Exercise aim:
Of the lines in the data below, write out exactly those from the one holding "(633, 207) none" through the one holding "[31,848,406,869] Hinzufügen bestehender", both included.
[Opening Data in this exercise section]
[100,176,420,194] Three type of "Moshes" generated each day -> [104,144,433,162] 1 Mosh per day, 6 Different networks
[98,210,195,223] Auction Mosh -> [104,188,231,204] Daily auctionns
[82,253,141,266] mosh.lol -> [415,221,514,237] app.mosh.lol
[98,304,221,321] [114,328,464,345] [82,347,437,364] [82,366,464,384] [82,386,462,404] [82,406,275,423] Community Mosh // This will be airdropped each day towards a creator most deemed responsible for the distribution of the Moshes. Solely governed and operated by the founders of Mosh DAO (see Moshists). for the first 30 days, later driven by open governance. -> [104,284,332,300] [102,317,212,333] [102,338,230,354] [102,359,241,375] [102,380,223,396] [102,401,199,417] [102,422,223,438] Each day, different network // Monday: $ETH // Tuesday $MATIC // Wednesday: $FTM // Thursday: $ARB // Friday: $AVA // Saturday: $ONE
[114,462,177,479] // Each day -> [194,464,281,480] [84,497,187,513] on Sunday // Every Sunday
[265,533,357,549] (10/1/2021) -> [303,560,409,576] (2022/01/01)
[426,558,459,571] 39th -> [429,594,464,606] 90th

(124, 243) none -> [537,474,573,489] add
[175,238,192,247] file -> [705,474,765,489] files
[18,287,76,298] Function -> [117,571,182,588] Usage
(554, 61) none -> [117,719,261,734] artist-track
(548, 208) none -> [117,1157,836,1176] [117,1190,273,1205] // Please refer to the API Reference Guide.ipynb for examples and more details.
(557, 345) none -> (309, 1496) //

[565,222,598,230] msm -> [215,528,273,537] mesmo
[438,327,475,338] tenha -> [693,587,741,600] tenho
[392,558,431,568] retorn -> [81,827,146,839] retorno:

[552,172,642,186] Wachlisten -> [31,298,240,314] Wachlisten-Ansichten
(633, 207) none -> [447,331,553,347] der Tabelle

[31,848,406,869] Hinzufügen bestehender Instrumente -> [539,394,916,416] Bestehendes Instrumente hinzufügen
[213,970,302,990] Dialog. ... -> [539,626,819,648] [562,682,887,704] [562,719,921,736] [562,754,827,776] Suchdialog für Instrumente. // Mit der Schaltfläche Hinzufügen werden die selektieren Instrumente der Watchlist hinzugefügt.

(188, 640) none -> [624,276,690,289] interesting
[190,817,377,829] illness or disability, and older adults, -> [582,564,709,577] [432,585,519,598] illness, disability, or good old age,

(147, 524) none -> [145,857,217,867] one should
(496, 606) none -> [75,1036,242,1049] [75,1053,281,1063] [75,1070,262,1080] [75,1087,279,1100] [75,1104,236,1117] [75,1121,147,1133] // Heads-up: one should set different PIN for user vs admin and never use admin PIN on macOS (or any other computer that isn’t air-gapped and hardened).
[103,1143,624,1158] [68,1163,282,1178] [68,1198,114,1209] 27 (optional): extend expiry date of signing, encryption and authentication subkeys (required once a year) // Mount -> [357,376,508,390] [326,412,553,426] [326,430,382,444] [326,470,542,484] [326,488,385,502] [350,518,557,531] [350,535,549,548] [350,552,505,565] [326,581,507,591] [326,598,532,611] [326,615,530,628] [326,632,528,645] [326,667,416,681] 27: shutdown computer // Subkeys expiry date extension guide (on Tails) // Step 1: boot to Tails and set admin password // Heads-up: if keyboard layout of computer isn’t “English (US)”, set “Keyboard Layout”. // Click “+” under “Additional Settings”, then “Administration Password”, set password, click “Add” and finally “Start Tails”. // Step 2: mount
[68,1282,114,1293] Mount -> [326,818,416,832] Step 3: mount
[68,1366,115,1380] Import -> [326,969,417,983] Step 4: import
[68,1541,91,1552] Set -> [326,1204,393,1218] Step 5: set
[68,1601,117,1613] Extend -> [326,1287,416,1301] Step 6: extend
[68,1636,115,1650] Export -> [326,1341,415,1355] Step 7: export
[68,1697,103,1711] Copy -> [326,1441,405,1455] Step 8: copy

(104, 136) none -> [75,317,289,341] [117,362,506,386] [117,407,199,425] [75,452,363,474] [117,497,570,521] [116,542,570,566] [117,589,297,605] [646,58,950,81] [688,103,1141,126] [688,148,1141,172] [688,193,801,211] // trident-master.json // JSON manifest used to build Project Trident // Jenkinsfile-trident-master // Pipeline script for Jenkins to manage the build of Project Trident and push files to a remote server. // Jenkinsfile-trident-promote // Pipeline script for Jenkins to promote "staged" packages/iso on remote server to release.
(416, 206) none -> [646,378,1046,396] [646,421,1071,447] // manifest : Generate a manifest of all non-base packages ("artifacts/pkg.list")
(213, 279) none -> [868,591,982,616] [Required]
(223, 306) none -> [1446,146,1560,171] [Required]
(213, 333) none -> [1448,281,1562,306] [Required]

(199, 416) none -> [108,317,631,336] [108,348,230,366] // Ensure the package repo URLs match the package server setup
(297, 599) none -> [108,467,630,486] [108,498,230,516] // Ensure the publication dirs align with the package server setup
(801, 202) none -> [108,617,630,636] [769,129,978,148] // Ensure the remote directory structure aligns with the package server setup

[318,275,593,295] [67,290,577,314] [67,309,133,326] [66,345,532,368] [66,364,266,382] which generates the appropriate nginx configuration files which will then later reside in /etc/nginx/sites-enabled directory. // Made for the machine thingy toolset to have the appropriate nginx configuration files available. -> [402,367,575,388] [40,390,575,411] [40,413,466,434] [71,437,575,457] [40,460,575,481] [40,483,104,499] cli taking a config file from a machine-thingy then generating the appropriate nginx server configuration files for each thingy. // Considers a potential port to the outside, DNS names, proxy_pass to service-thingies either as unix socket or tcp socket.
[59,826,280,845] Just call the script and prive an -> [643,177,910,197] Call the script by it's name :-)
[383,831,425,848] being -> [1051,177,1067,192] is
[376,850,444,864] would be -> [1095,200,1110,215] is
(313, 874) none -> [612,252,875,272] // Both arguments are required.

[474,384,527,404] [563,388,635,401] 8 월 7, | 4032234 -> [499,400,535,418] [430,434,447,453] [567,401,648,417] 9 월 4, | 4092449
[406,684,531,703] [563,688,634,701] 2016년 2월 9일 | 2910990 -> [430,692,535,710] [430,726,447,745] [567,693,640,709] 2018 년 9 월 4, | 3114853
[Closing Data in this exercise section]
Answer to this problem:
(633, 207) none -> [447,331,553,347] der Tabelle

[31,848,406,869] Hinzufügen bestehender Instrumente -> [539,394,916,416] Bestehendes Instrumente hinzufügen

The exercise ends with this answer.